Scotland in Pagan Times; The Iron Age
Part 14
This object (Fig. 141) is a ball of cast bronze, found at Walston, Lanarkshire, long in the collection of the late Adam Sim, of Coulter, and now in the National Museum. It is 1½ inch in diameter, divided into hemispheres, which differ considerably in the colour of the metal. Each hemisphere has a different variety of ornament, although the arrangement is the same in both. The surface of the ball is divided into six discs, three in the one hemisphere and three in the other. The discs are separated from each other by deeply hollowed grooves, and each disc in the upper hemisphere is ornamented by a spiral groove, terminating in a zoomorphic ending. The lower hemisphere is similarly treated, except that the spirals are simply geometric in their character.
A ball of clay slate, 2⅞ inches diameter, from Elgin (Fig. 142), of which there is a cast in the Museum, has its surface divided into four projecting discs of considerable convexity, one of which is completely covered with a double spiral pattern, from which smaller spirals escape, but not in the regular manner so characteristic of the double spirals of the Celtic manuscripts and monuments of the Christian time. Another disc shows the commencement of an unfinished spiral. The two remaining discs are plain.
At the Glas Hill, in the parish of Towie, Aberdeenshire, in 1860, a finely ornamented ball of this description (Fig. 143) was found in digging a drain, and is now in the National Museum. It is of clay slate, fine-grained in texture, and dark in colour. It measures almost 3 inches in diameter, and has its surface divided into four boldly projecting discs with considerable convexity, three of which are elaborately carved and the fourth plain. Its ornamentation consists of double spirals, wavy lines arranged concentrically, interrupted concentric circles and escaping spirals, but the lines are not continuous, and the patterns are not worked out with the regularity and precision so conspicuous in the style of the Christian time when the escaping double spiral formed such a characteristic element of Celtic decoration. In the triangular space between the three ornamented discs is a group of three dots arranged as a triangle.[69]
Footnote 69:
This arrangement of triple dots is a very characteristic feature of the illuminated Celtic manuscripts. It appears also on the monuments and metal work of the Christian time. This is the only instance of its occurrence on these balls, and though it may be held to suggest a possible connection, the suggestion is too feeble to imply distinct relationship.
A ball of fine-grained clay slate (Fig. 144) found at Freelands, near Glasterlaw, Forfarshire, has six projecting discs of slight convexity arranged upon its surface; but the discs are small in proportion to the size of the ball and the interspaces wide. The discs themselves are plain, but the interspaces are partially ornamented. In the space between three contiguous discs is a pattern composed of three triangular figures within each other, formed by the meeting of curved or segmental lines. In the next contiguous space is a double spiral.
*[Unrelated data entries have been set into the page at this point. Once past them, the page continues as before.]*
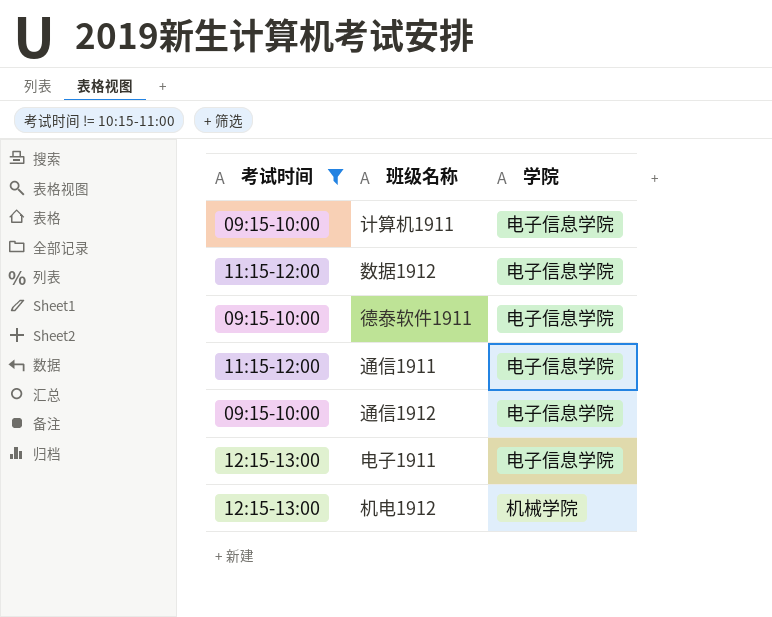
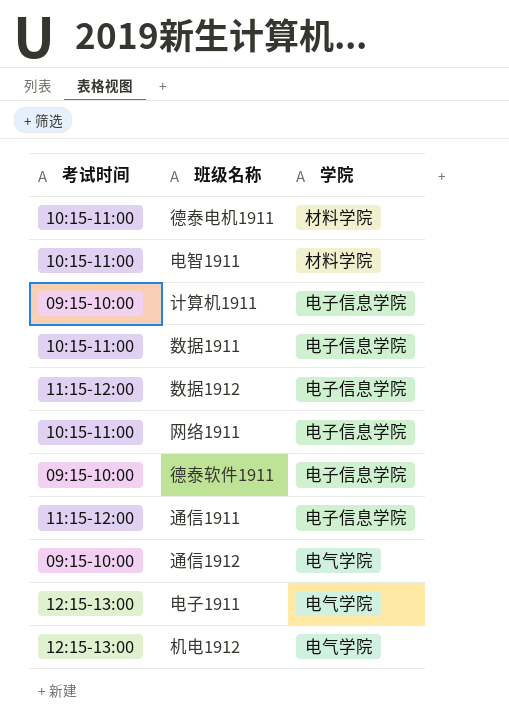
filter: 考试时间 != 10:15-11:00 -> none
通信1912 | 学院: 电子信息学院 -> 电气学院
电子1911 | 学院: 电子信息学院 -> 电气学院
机电1912 | 学院: 机械学院 -> 电气学院

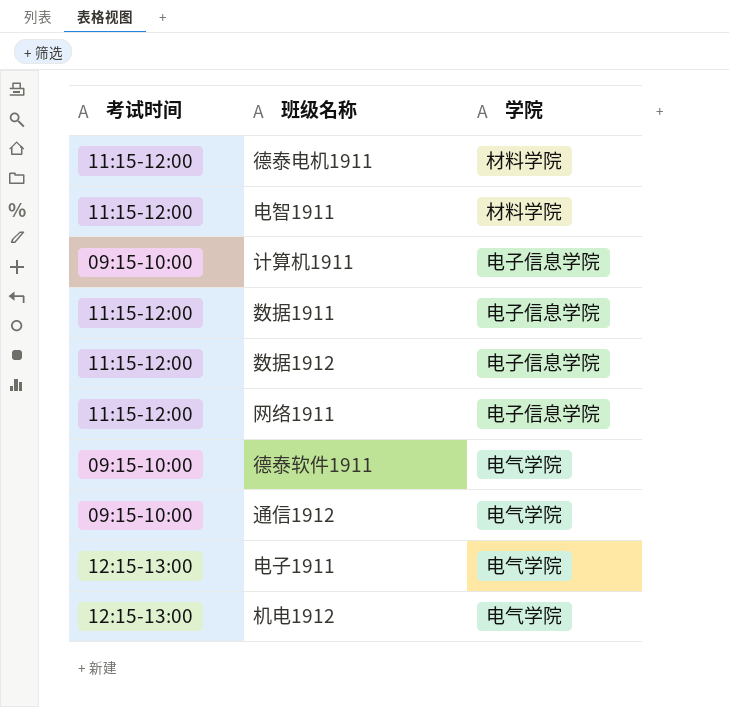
row 通信1911: 11:15-12:00 | 电子信息学院 -> none
德泰电机1911 | 考试时间: 10:15-11:00 -> 11:15-12:00
电智1911 | 考试时间: 10:15-11:00 -> 11:15-12:00
数据1911 | 考试时间: 10:15-11:00 -> 11:15-12:00
网络1911 | 考试时间: 10:15-11:00 -> 11:15-12:00
德泰软件1911 | 学院: 电子信息学院 -> 电气学院

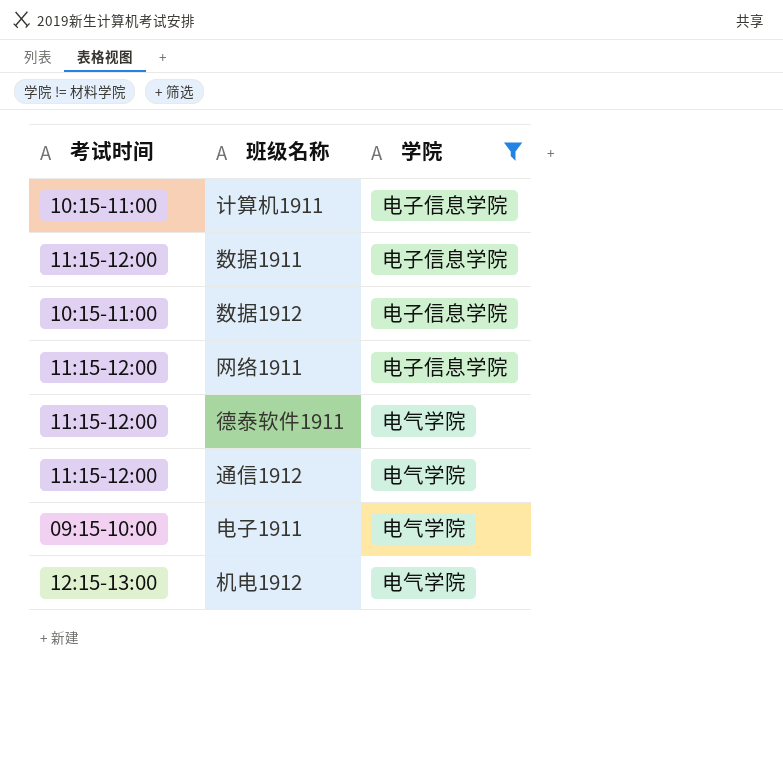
filter: none -> 学院 != 材料学院
计算机1911 | 考试时间: 09:15-10:00 -> 10:15-11:00
数据1912 | 考试时间: 11:15-12:00 -> 10:15-11:00
德泰软件1911 | 考试时间: 09:15-10:00 -> 11:15-12:00
通信1912 | 考试时间: 09:15-10:00 -> 11:15-12:00
电子1911 | 考试时间: 12:15-13:00 -> 09:15-10:00

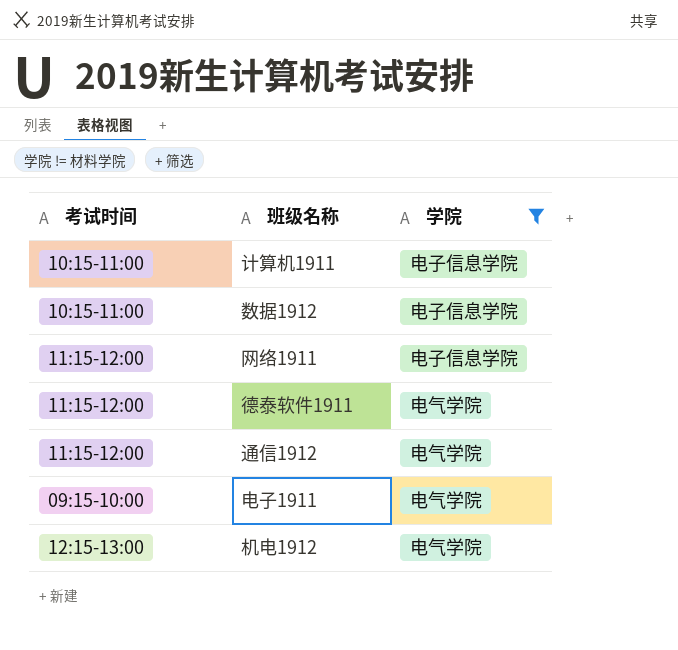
row 数据1911: 11:15-12:00 | 电子信息学院 -> none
A ball of fine-grained dark-coloured sandstone (Fig. 145), found at Fordoun, in Kincardineshire, has its surface divided into seven circular compartments, some of which are simply incised with concentric circles, while in others there is a border of chevrony ornament enclosing the concentric circles.
An example in the collection of Sir J. Noel Paton (Fig. 146) presents a different style of ornament. It is of hornblendic schist, 2¾ inches in diameter, and has its surface divided into six projecting discs, carved with concentric bands of slight convexity, the bands increasing in width and prominence towards the centre of the disc. The spaces between the discs are ornamented by irregular scoopings of the surface as if with the point of a gouge-like tool—a variety of decoration also seen in the gold object found on Cairnmuir (Fig. 114).
On the top of Craig Beg, near Ballater, previous to 1864, three stone cists were found containing interments which, from the presence of ashes and bones, were assigned to the Pagan custom of cremation. Each cist was also surrounded by a number of boulder-stones arranged in a circle of about 15 feet in diameter. Close to one of these cists a stone ball (Fig. 147) was found, having its surface divided into six circular discs of slight convexity, and some of the interspaces between the discs ornamented with small, rounded, slightly projecting knobs.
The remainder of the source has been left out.